My focus has changed inexorably.

I’m down to my last few weeks.

Last weekend saw the departure of the combat engineers who have been my friends and escorts since I arrived. They had been here about twice as long as originally ordered. This is a common hazard with overseas work, it seems, no matter the employer. They won’t be going straight back to Arkansas, but they’ll get there eventually, once they serve four to six weeks in Falluja pulling ordnance disposal duties (fairly light work, unless there’s an accidental discharge).

They asked me to join them at their going away drunk at the Al Rashid. And we did, for they bypassed the long and sobering lines at the bar in favor of bringing their own bottles, which seemed magically without bottom. These guys I will miss. Mostly lads, early twenties. The oldest was thirty-one. Reservist enlisted men. As quick to bitch as they were to laugh. Skillful and accomplished professionals. And really, how could I not like them – they were all buying motorcycles when they got stateside. Granted, the unanimous plan was for chromed out bar hoppers, but who was I to tell them the error of their ways.

I rarely have the same feeling about the officers. Too many of them are only so much management – large, bureaucratic, top heavy management.

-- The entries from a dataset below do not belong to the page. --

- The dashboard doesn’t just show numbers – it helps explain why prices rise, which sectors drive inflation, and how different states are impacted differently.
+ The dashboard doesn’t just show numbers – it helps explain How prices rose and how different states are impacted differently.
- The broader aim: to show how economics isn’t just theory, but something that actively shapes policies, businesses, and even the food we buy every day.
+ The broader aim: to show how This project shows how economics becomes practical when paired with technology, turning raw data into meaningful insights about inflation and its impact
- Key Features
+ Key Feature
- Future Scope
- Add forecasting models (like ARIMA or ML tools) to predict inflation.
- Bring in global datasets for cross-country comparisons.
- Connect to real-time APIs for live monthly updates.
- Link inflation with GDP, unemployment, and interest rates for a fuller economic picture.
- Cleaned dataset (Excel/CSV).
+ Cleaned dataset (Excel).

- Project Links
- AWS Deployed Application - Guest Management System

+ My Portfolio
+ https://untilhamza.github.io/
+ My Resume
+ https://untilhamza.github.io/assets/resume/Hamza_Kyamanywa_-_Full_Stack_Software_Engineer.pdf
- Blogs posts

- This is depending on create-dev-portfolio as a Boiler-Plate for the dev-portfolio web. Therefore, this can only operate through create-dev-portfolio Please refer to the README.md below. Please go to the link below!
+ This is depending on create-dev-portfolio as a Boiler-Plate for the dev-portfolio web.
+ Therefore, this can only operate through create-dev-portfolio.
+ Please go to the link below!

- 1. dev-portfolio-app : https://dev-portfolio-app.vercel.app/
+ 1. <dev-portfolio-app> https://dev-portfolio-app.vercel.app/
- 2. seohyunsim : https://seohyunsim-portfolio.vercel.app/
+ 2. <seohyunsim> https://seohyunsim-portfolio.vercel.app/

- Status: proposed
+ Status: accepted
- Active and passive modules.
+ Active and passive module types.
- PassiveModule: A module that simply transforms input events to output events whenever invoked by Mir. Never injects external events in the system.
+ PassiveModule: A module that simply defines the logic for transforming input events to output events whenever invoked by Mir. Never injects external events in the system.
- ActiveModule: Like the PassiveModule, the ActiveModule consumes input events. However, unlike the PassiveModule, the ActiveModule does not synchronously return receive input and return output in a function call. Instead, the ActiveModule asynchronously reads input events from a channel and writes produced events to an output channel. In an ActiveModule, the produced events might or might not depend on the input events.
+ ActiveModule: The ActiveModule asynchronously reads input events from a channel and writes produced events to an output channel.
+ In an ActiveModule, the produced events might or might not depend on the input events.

Chuck left Baghdad this week as well. Pressure from home was more than his assignment here could bear, so he bugged out a few weeks early. Chuck’s departure marked the beginning of the end of we Ungrateful Whiners. Although three of us had left prior to Chuck, they were all replaced in due course. Chuck will not, nor will I, or anyone of the rest of us. The end of the Fellowship, if you’d like to think of it that way.

A rare fellowship, to be sure. This will be my twentieth season doing this work, and I have never been a part of such a group, with little prior contact or knowledge of one another, thrown into a bizarre and high pressure situation, and yet work so well together. The Whiners I’ll miss. Not enough to get me to re-up, but enough to compare all future alliances against. Well, there’s a little part of me that would re-up, but they would never meet my price of triple what they pay me now – plus weapons.

Many from our group will return. Both bachelors are eyeing the tremendous tax advantages of working overseas for 330 days in a year. Many more will return for just a couple of weeks about a month after we leave. Despite the best efforts of the scores of planners and bureaucrats walking the halls of the PMO, the contractors who will replace us won’t be announced until the week after we leave. As such, it will be another month before they get here. They’ll need some help in deciphering what we’ve done for the past five months. Good luck to them!

On this end, I've got fourteen days and a wakeup (as they say, but it’s not like I’m counting), and then fly back via Amman and Amsterdam to enjoy what's left of the Minnesota winter. I won't miss Baghdad.

I was at a going away bashment for the Senior Advisor for the Ministry of Water Resources two nights ago, hosted by the Minister of Water Resources, who asked me, "What is your favorite part of Iraq?" At this time, I'm not sure exactly where I went with the answer. I'm just glad I was sober enough to make up something in short order. Something like, “…blah, blah,.. people.. resource,… blah, blah,… opportunities,…”

How could I tell him that I’m still searching for a rhyme for “shithole”.

The appeal to this place is not what Iraq is, but what she was thirty years ago, and could become again – her potential. But today, the climate is unsuitable, there’s no rain, the predominant color is dirt, there’s little industry, the infrastructure is in tatters, let alone the fact that the CPA lifestyle is wholly unnatural, and there’s people trying to kill us.

What’s there not to like?

This limerick, for one. The meters way off, as well as the rhyme.

The palace sits beside the Tigris.
The mortars? Some day they may not miss.
If I weren’t in this shithole
I’d be eating fresh cannoli
And from afar the Mid-east I would dis.